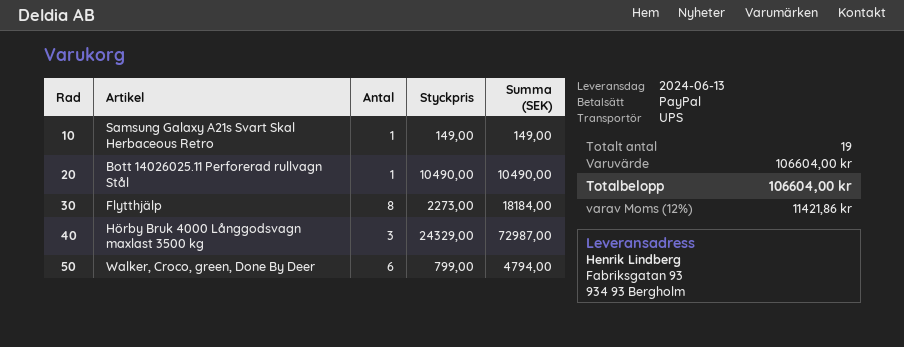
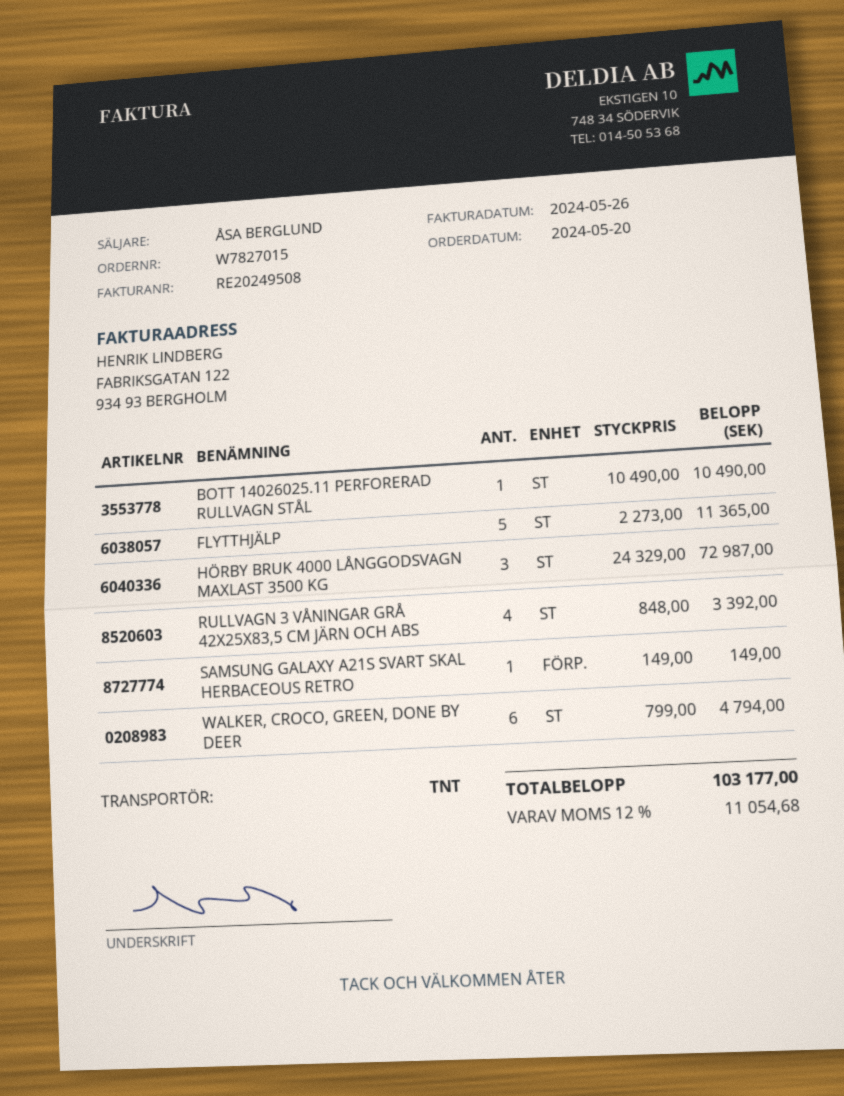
shipping method: UPS -> TNT
Flytthjälp: 8 x 2273.00 = 18184.00 -> 5 x 2273.00 = 11365.00
RULLVAGN 3 VÅNINGAR GRÅ 42X25X83,5 CM JÄRN OCH ABS: none -> 4 x 848.00 = 3392.00
tax: 12% = 11421.86 -> 12% = 11054.68
total: 106604.00 -> 103177.00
###
# Required work:
Without altering a word, return all of the records above and leave out their pictures.

# Task result:
shipping method: UPS -> TNT
Flytthjälp: 8 x 2273.00 = 18184.00 -> 5 x 2273.00 = 11365.00
RULLVAGN 3 VÅNINGAR GRÅ 42X25X83,5 CM JÄRN OCH ABS: none -> 4 x 848.00 = 3392.00
tax: 12% = 11421.86 -> 12% = 11054.68
total: 106604.00 -> 103177.00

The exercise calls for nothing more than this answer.